Au moment des faits pour lesquels ils se retrouvent aux assises, les deux hommes étaient encore des inconnus. Quand, le 30 août 2019, à 5 h 30, Farid Tir, un narcotrafiquant, et Mohamed Bendjaghlouli, l’ami qui partageait sa chambre, ont été tués dans leur sommeil dans l’hôtel Formule 1 d’une zone commerciale proche de Marseille, la DZ Mafia n’existait pas encore. Et c’est ce double assassinat, et seulement ce double assassinat, que la cour d’assises spéciale des Bouches-du-Rhône doit juger, dans des conditions de sécurité inégalées.

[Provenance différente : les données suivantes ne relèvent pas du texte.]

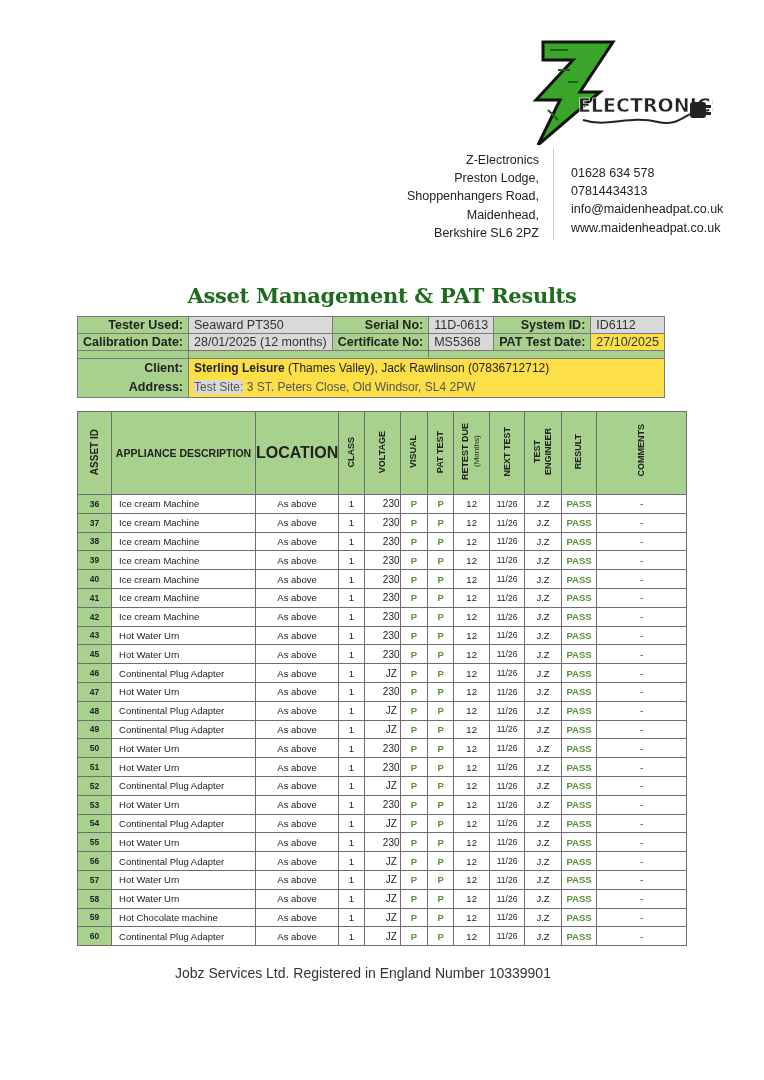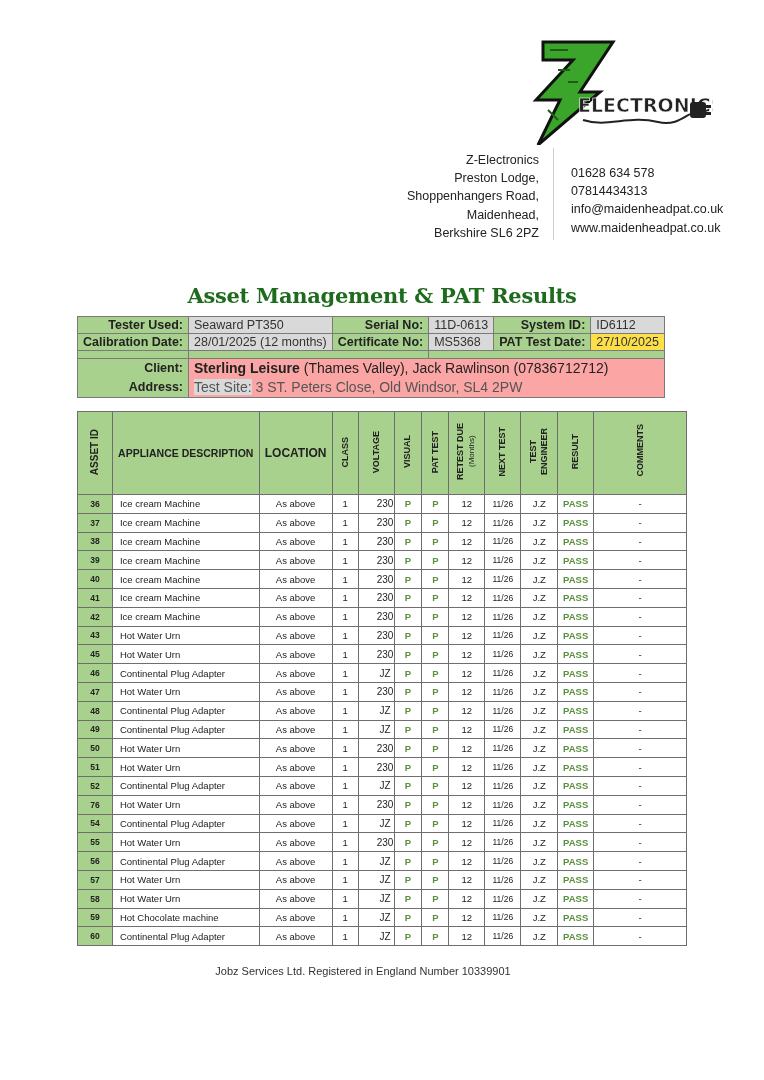--- a/index.html
+++ b/index.html
@@ -12,33 +12,33 @@
 
   table { border-collapse:collapse; position:absolute; }
   .info { left:77px; top:316px; width:536px; font-size:12.5px; }
   .info td { border:1px solid #7a7a7a; height:16px; padding:0 5px; white-space:nowrap; }
   .lbl { background:#a9d18e; font-weight:bold; text-align:right; color:#222; }
   .val { background:#d9d9d9; color:#333; }
   .valw { background:#fde047; color:#333; }
   .gr { background:#a9d18e; height:7px !important; }
   .client td { height:20px; }
   .clientlbl { background:#a9d18e; font-weight:bold; text-align:right; vertical-align:middle; line-height:19px;margin-left:36px; }
-  .clientval { background:#fca5a5; font-size:14px; line-height:19px; }
+  .clientval { background:#fde047; font-size:12px; line-height:19px; }
   .hl { background:#d9d9d9; }
 
   .main { left:77px; top:411px; width:610px; font-size:9.5px; }
   .main th { background:#a9d18e; border:1px solid #6e6e6e; font-weight:bold; color:#222; height:70px; padding:0; }
   .main td { border:1px solid #6e6e6e; height:17.8px; padding:0; text-align:center; color:#222; }
   .vt { writing-mode:vertical-rl; transform:rotate(180deg); font-size:9px; display:inline-block; line-height:11px; }
   .vt small { font-weight:normal; font-size:8px; }
   td.id { background:#a9d18e; font-weight:bold; font-size:8.5px; }
   td.desc { text-align:left; padding-left:7px; }
   td.p, td.res { color:#5a8f3c; font-weight:bold; }
   td.v { font-size:10px;padding-left:18px; }
-  .footer { position:absolute; left:0; width:726px; top:965px; text-align:center; font-size:11px; color:#333; }
+  .footer { position:absolute; left:0; width:726px; top:965px; text-align:center; font-size:14px; color:#333; }
 </style>
 </head>
 <body>
 
 <div class="logo">
   <svg width="205" height="125" viewBox="0 0 205 125">
     <polygon points="35,22 105,22 72,72 92,72 30,125 52,80 28,80 65,40 35,40" fill="#3aa52a" stroke="#111" stroke-width="3"></polygon>
     <path d="M42,30 L60,30 M50,50 L62,50 M40,90 L50,100 M60,62 L70,62" stroke="#1c5f14" stroke-width="2" fill="none"></path>
     <text x="70" y="92" font-family="DejaVu Sans, sans-serif" font-weight="bold" font-size="19" fill="#222" stroke="#fff" stroke-width="0.6">ELECTRONICS</text>
     <path d="M75,100 C100,108 120,95 150,102 C165,106 175,98 182,94" stroke="#222" stroke-width="2" fill="none"></path>
@@ -121,21 +121,21 @@
       <col style="width:36px">
       <col style="width:36px">
       <col style="width:37px">
       <col style="width:36px">
       <col style="width:93px">
   </colgroup>
   <thead>
     <tr>
       <th><span class="vt" style="font-size:10px">ASSET ID</span></th>
       <th style="font-size:10.5px">APPLIANCE DESCRIPTION</th>
-      <th style="font-size:12px">LOCATION</th>
+      <th style="font-size:16px">LOCATION</th>
       <th><span class="vt">CLASS</span></th>
       <th><span class="vt">VOLTAGE</span></th>
       <th><span class="vt">VISUAL</span></th>
       <th><span class="vt">PAT TEST</span></th>
       <th><span class="vt"><span>RETEST DUE</span><br><small>(Months)</small></span></th>
       <th><span class="vt">NEXT TEST</span></th>
       <th><span class="vt"><span>TEST</span><br><span>ENGINEER</span></span></th>
       <th><span class="vt">RESULT</span></th>
       <th style="vertical-align:top;padding-top:12px"><span class="vt">COMMENTS</span></th>
     </tr>
@@ -359,21 +359,21 @@
         <td class="v">JZ</td>
         <td class="p">P</td>
         <td class="p">P</td>
         <td>12</td>
         <td style="font-size: 8.5px;">11/26</td>
         <td>J.Z</td>
         <td class="res">PASS</td>
         <td>-</td>
       </tr>
       <tr>
-        <td class="id">76</td>
+        <td class="id">53</td>
         <td class="desc">Hot Water Urn</td>
         <td>As above</td>
         <td>1</td>
         <td class="v">230</td>
         <td class="p">P</td>
         <td class="p">P</td>
         <td>12</td>
         <td style="font-size: 8.5px;">11/26</td>
         <td>J.Z</td>
         <td class="res">PASS</td>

Durant les trois heures de leur réquisitoire, les deux avocates générales n’ont donc pas une seule fois énoncé le nom de l’organisation criminelle. « Ce procès n’est pas celui d’un clan qui a semé la mort à Marseille », ont-elles affirmé. Une précision, comme pour éviter la banalisation des faits, comme pour éviter, aussi, de se voir reprocher de requérir de lourdes peines en raison du profil des accusés. Pour les six hommes, elles ont, dimanche 12 avril, réclamé trois condamnations à la réclusion criminelle à perpétuité, deux peines de trente ans et une de dix-huit ans, pour poser « une limite à leurs agissements mortifères ».